O movimento ocorreu em meio a negociações entre Cosan e Shell sobre uma potencial injeção de capital. A ausência de um anúncio concreto de aporte ampliou a percepção de risco e pressionou ainda mais o custo de financiamento da companhia.

Estrutura de capital sob pressão

A Raízen figura entre as maiores empresas de bioenergia do mundo, com atuação integrada em produção de açúcar, etanol, geração de energia a partir de biomassa e distribuição de combustíveis. No entanto, a combinação entre ciclo de investimentos intensivo, alavancagem elevada e ambiente macroeconômico adverso elevou significativamente o peso do serviço da dívida sobre a geração de caixa.

O alto custo financeiro passou a consumir parcela relevante do Ebitda operacional, reduzindo a flexibilidade para novos investimentos e ampliando a necessidade de reequilíbrio da estrutura de capital.

A formalização da contratação da FTI Consulting deve ocorrer nas próximas semanas, consolidando um ambiente de negociação técnica entre credores bancários, detentores de bonds e representantes da companhia.

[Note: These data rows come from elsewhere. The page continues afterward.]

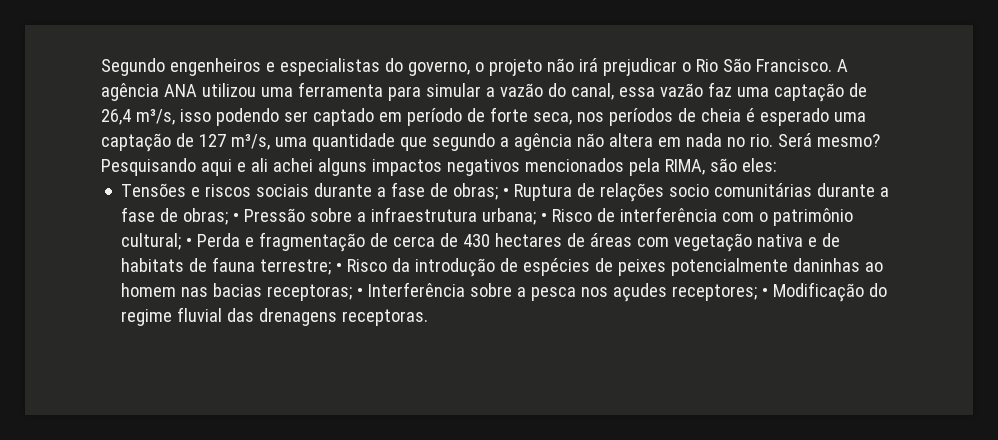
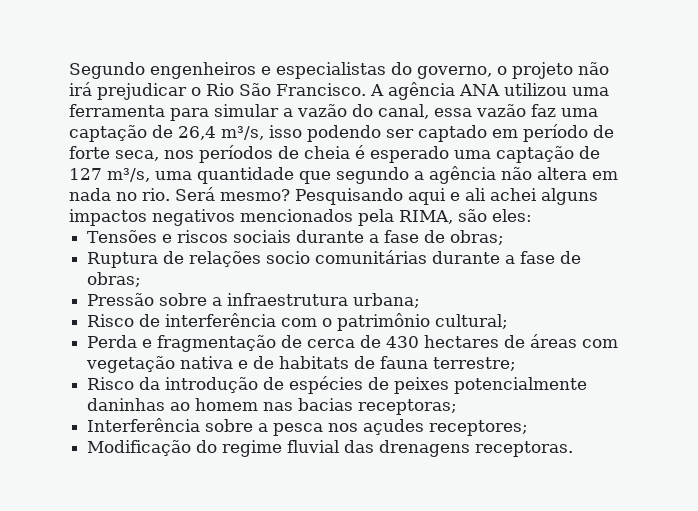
[503,188,510,197] • -> (505, 237) //
[233,213,240,222] • -> (142, 279) //
[541,213,548,222] • -> (421, 300) //
[186,238,193,247] • -> (509, 321) //
[336,263,343,272] • -> (517, 364) //
[357,288,364,297] • -> (458, 407) //
[762,288,769,297] • -> (529, 428) //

Impactos para o setor de açúcar, etanol e energia

O desfecho da reestruturação da Raízen é acompanhado de perto por agentes do setor de açúcar e etanol, dada a dimensão da companhia na produção de biocombustíveis e sua relevância logística na distribuição de combustíveis no Brasil.

Uma solução estruturada e negociada tende a preservar a estabilidade da cadeia de suprimentos e evitar efeitos de contágio sobre fornecedores, produtores independentes e parceiros comerciais. Por outro lado, um cenário de impasse prolongado poderia ampliar a volatilidade no mercado de crédito corporativo e elevar o custo de captação para outras empresas do setor de energia e agronegócio.

O avanço das tratativas nas próximas semanas será determinante para definir se a companhia conseguirá reequilibrar sua estrutura financeira por meio de negociação privada ou se enfrentará um processo mais profundo de reestruturação.